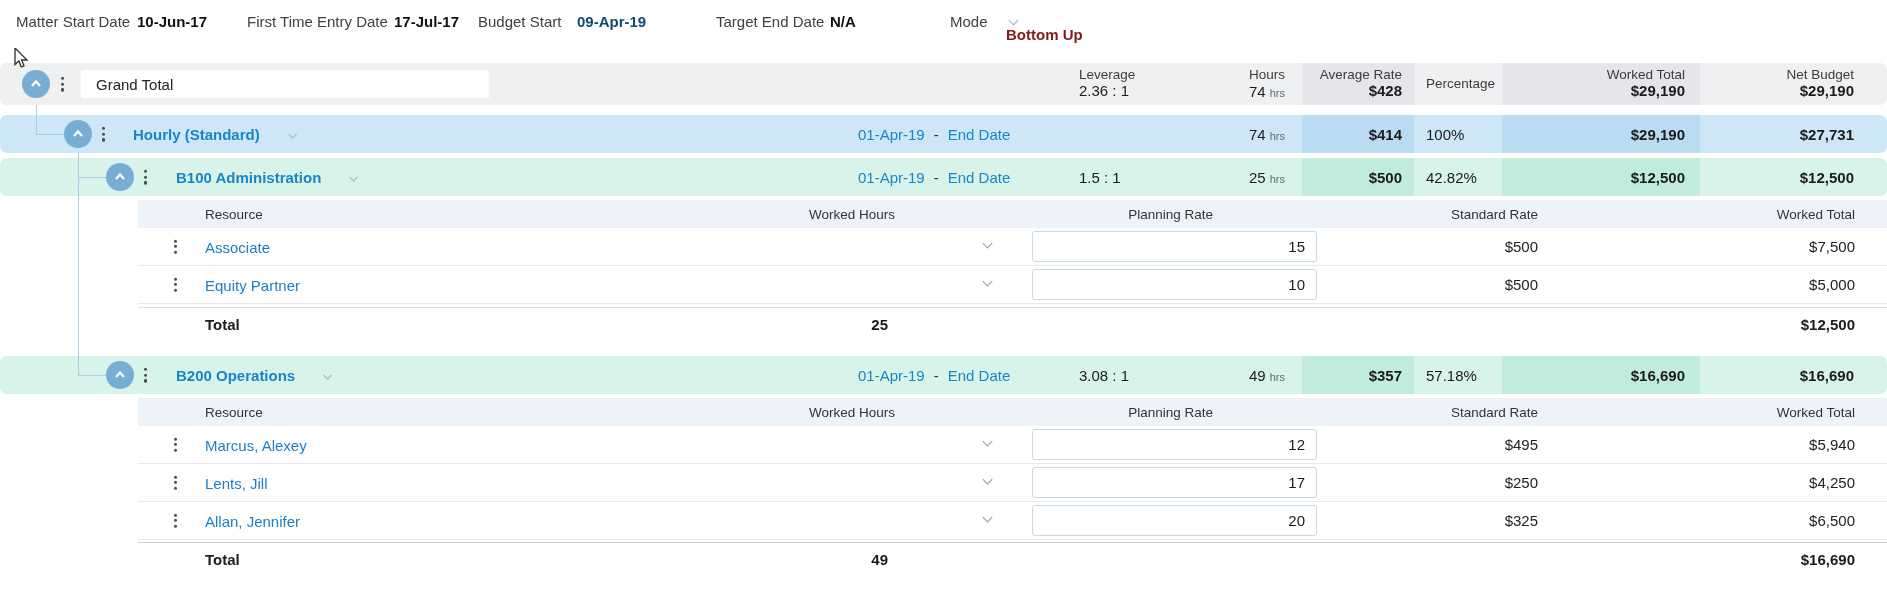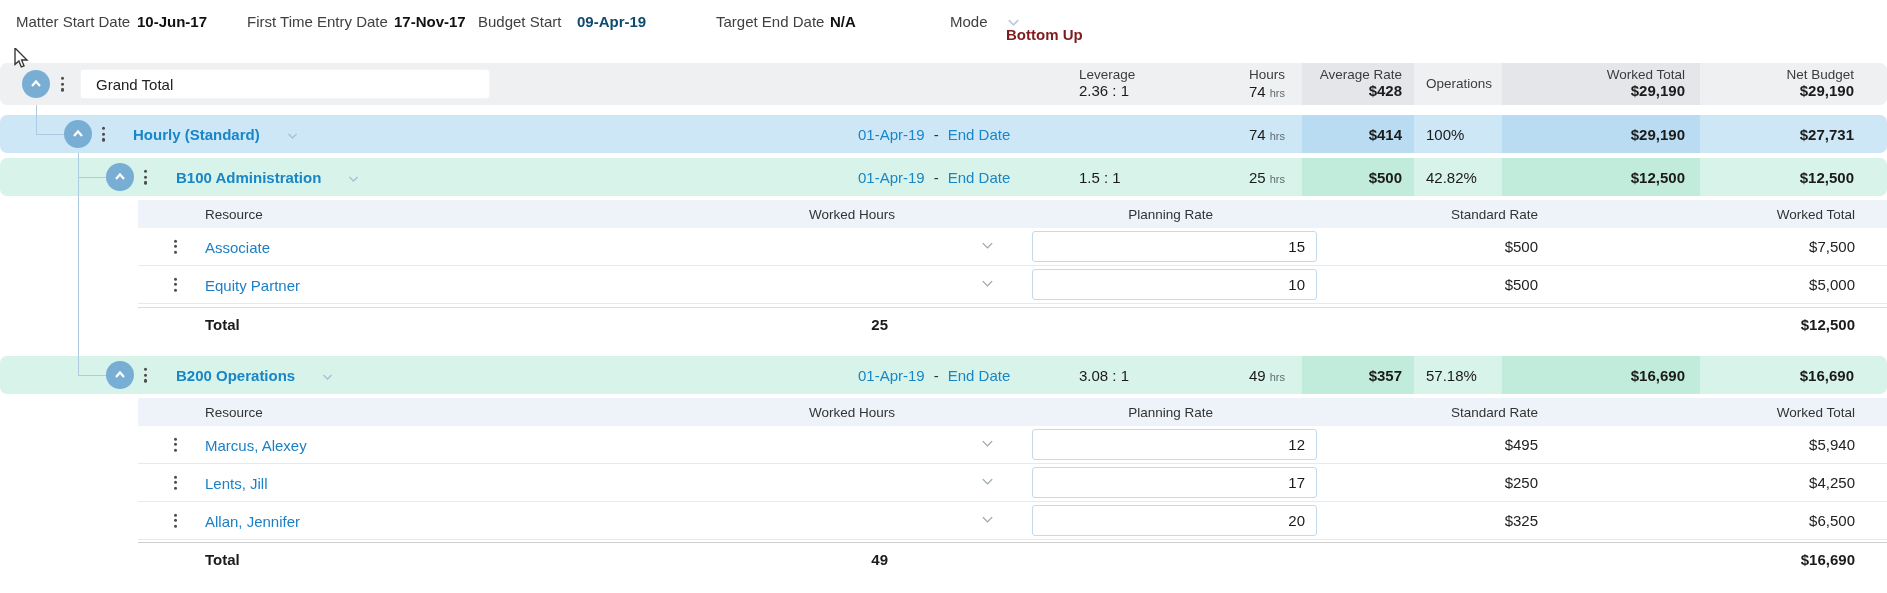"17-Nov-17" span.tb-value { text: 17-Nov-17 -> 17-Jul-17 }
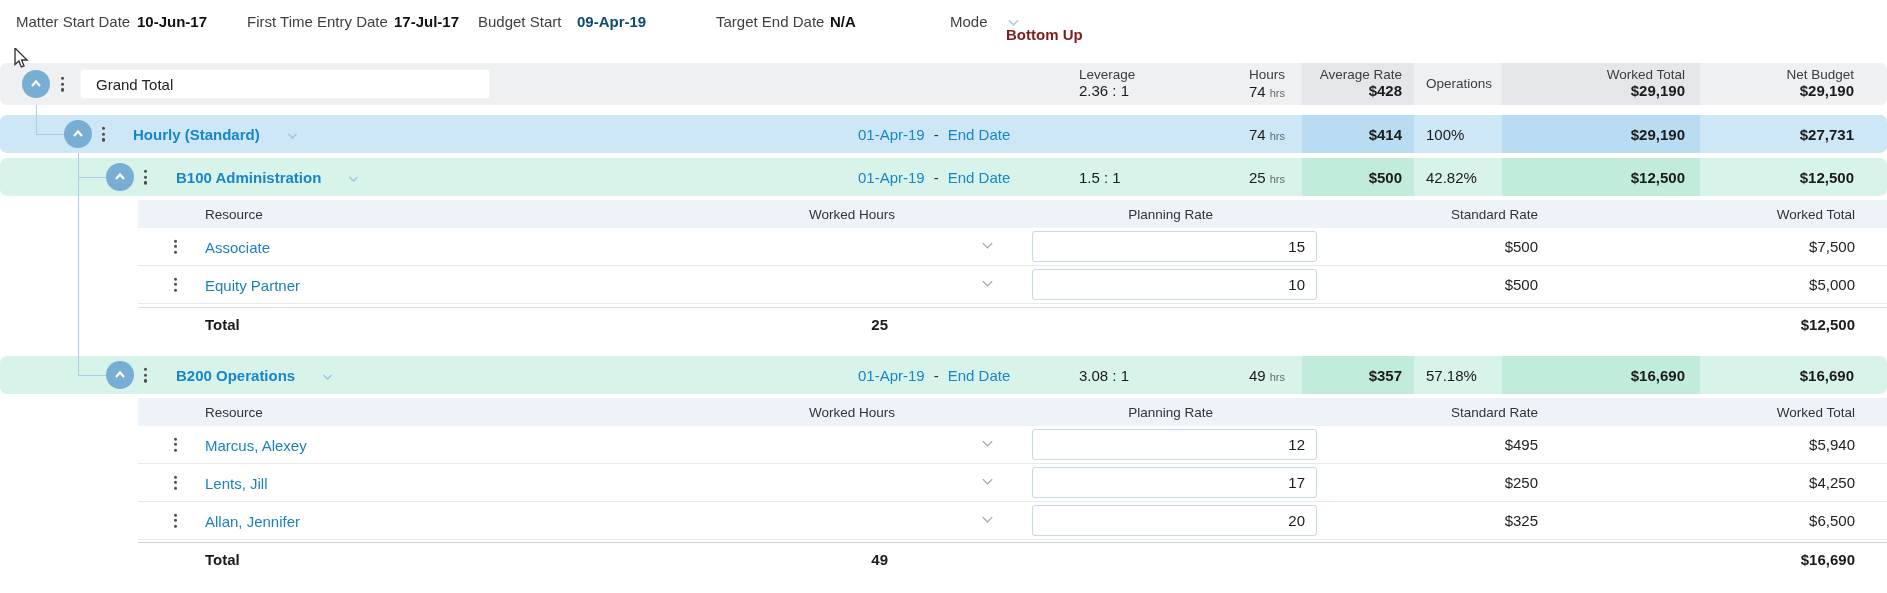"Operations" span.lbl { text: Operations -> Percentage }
---
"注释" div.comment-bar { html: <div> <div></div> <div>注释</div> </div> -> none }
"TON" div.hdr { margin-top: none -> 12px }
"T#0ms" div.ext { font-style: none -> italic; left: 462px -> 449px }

> _PROBLEM REQUIREMENTS_: The expected answer is only a number: the count of lines in this listing that contain the string "none".

> _EXERCISE RESULT_: 3